Friday, March 4, 2016
Sometimes the Unfairness Of It All would torment him, but Cruz would NEVER Hate-Fuck Sex Sock.
Ted Cruz strikes me as the kind of guy who has steadfastly remained loyal to his high school Sex Sock.
Washed gently in the sink with Woolite, softly patted dry: always.
Special place in the bureau drawer. Unfolded, atop a classic white handkerchief.
It reminds him that he is an Outsider, baby, an Outsider: he is the same boy who no one would even think of fucking, but Sex Sock was always there.
Sex Sock will ALWAYS be there.
After winning a debate the losers would go off to parties; Cruz would simply celebrate, in private, upstairs, with Sex Sock.
Sometimes the Unfairness Of It All would torment him, but Cruz would NEVER Hate-Fuck Sex Sock: it would not be good for the longevity of the cotton / polyester blend. Cruz, always thinking forward.

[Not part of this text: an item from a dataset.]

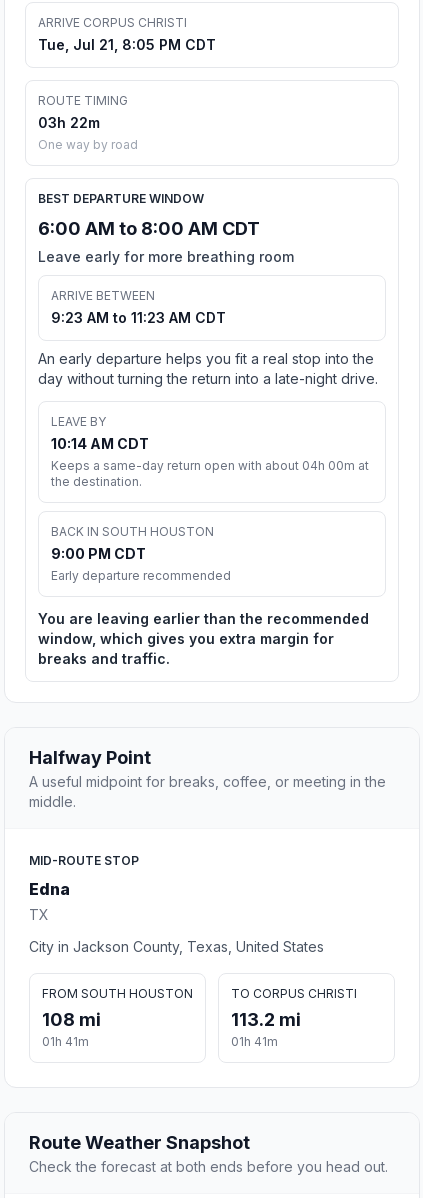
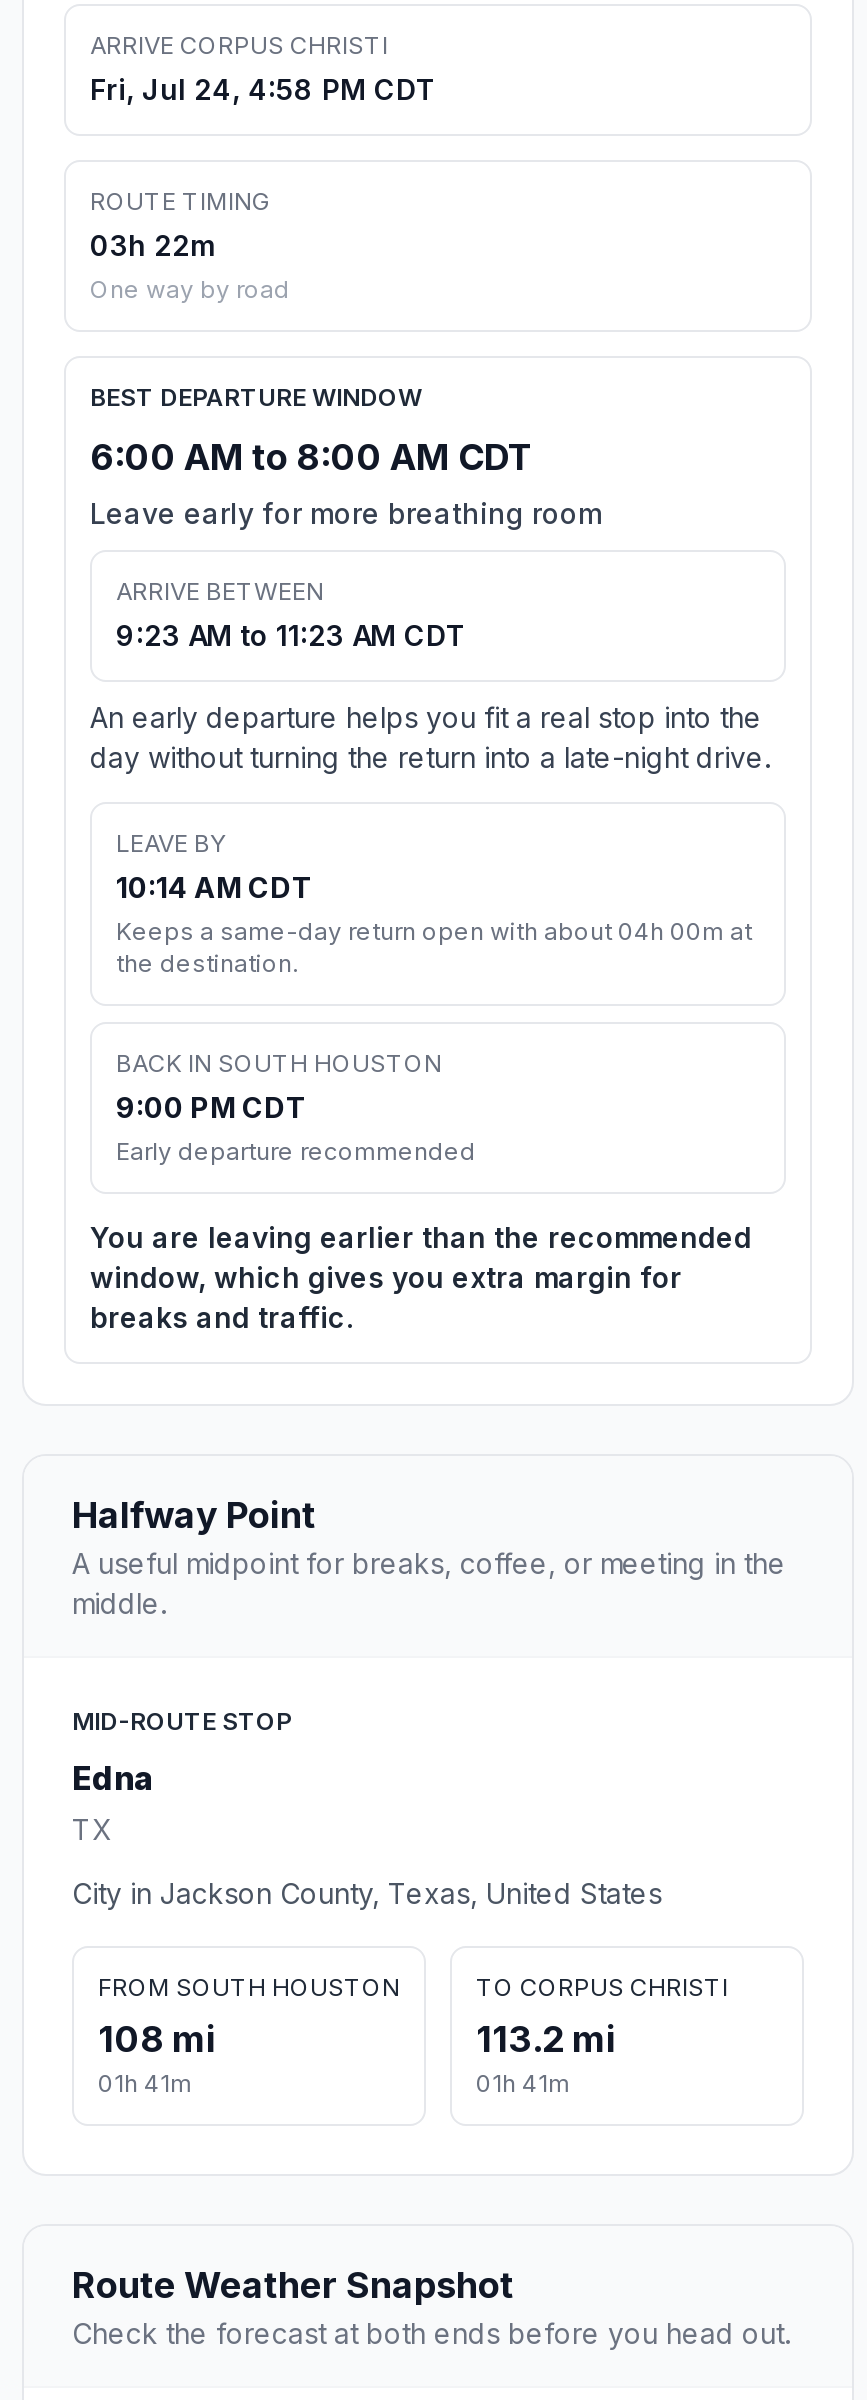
- Tue, Jul 21, 8:05 PM CDT
+ Fri, Jul 24, 4:58 PM CDT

Sure, he has thought of rolling it up and shoving it in the mouth of a naked woman or two, a runaway maybe, but those were just Thoughts. Ted Would Not Do That. Sex Sock would not want it that way.
Still, things could have been different. Without his inner resilience Ted could've ended up being that Creepy Texas Drifter in a White Van with No Windows on the Back, just following girls home from school down dusty Texas roads, him and Sex Sock, cruising in the woozy heat.
Also: Argyle. Of course.
I am Laslo.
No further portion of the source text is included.